> _PROBLEM TO SOLVE_
Repeat the data exactly as given below, dropping every picture.

Before-and-after page screenshots:
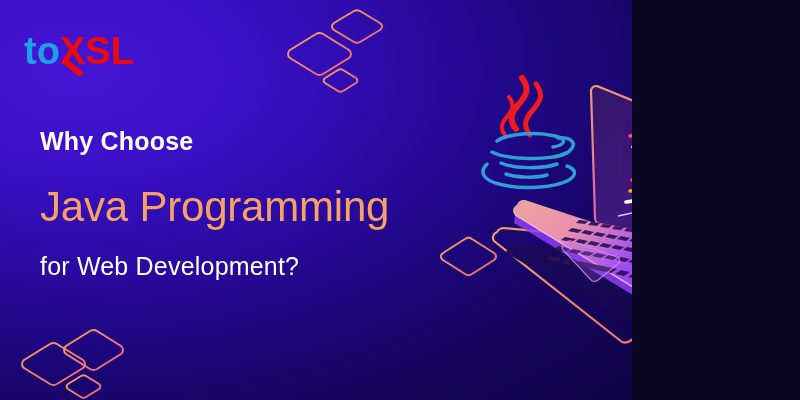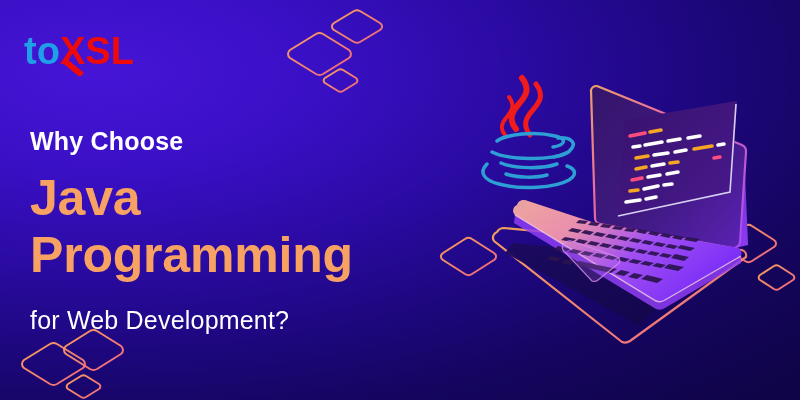"to" #banner { width: 800px -> 632px }
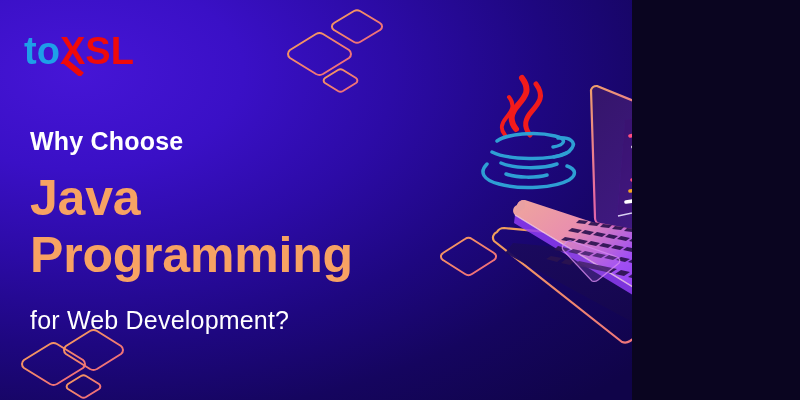"Why Choose" #headline { left: 30px -> 40px }
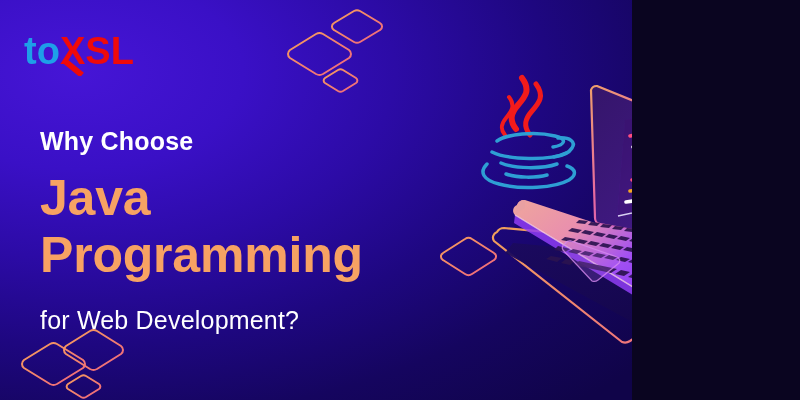"Java Programming" .line-main { font-size: 50px -> 42px; font-weight: bold -> normal; margin-top: 14px -> 27px }
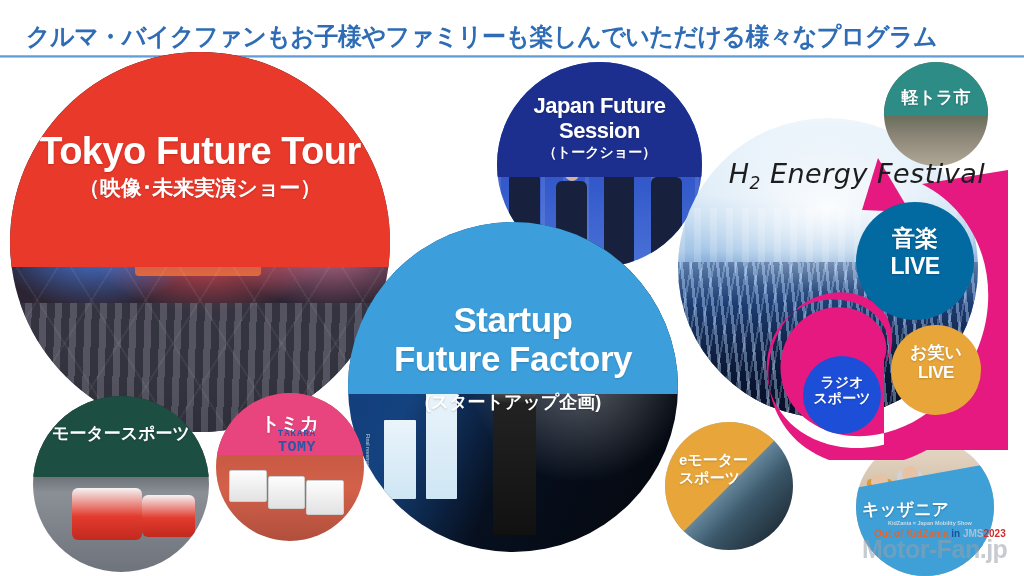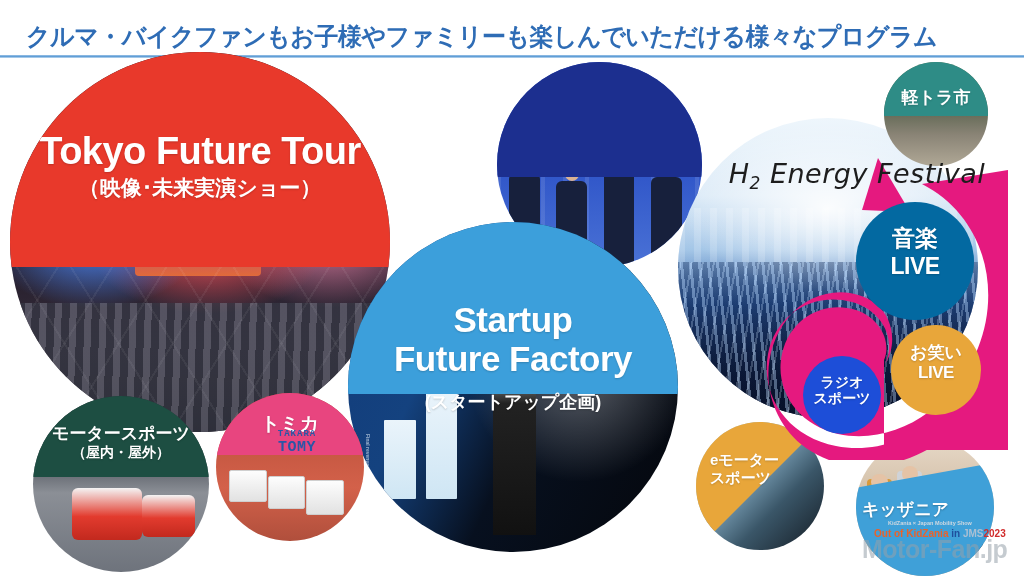"Japan Future" div.cap { html: none -> <div> <div>Japan Future</div> <div>Session</div> <div>（トークショー）</div> </div> }
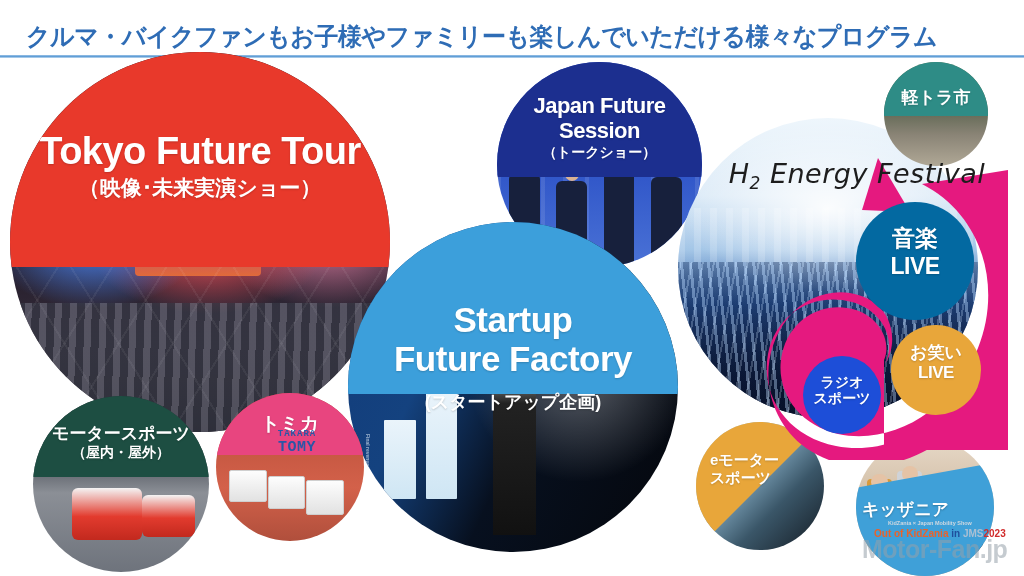"（屋内・屋外）" div.jp2 { html: <div>（屋内・屋外）</div> -> none }
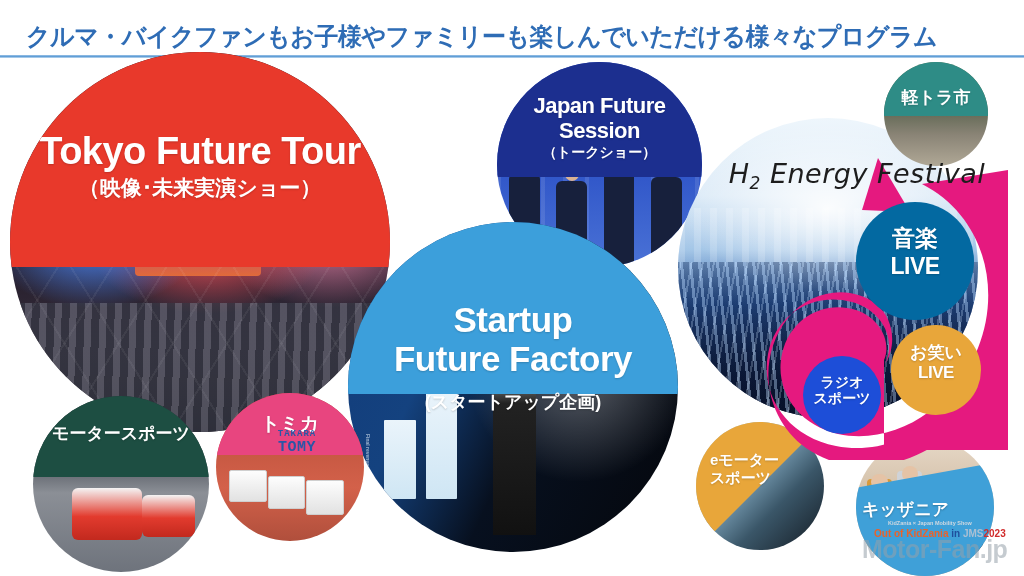"eモーター" #b-emotor { left: 696px -> 665px }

> _ANSWER SPACE_
"to" #banner { width: 800px -> 632px }
"Why Choose" #headline { left: 30px -> 40px }
"Java Programming" .line-main { font-size: 50px -> 42px; font-weight: bold -> normal; margin-top: 14px -> 27px }
"Japan Future" div.cap { html: none -> <div> <div>Japan Future</div> <div>Session</div> <div>（トークショー）</div> </div> }
"（屋内・屋外）" div.jp2 { html: <div>（屋内・屋外）</div> -> none }
"eモーター" #b-emotor { left: 696px -> 665px }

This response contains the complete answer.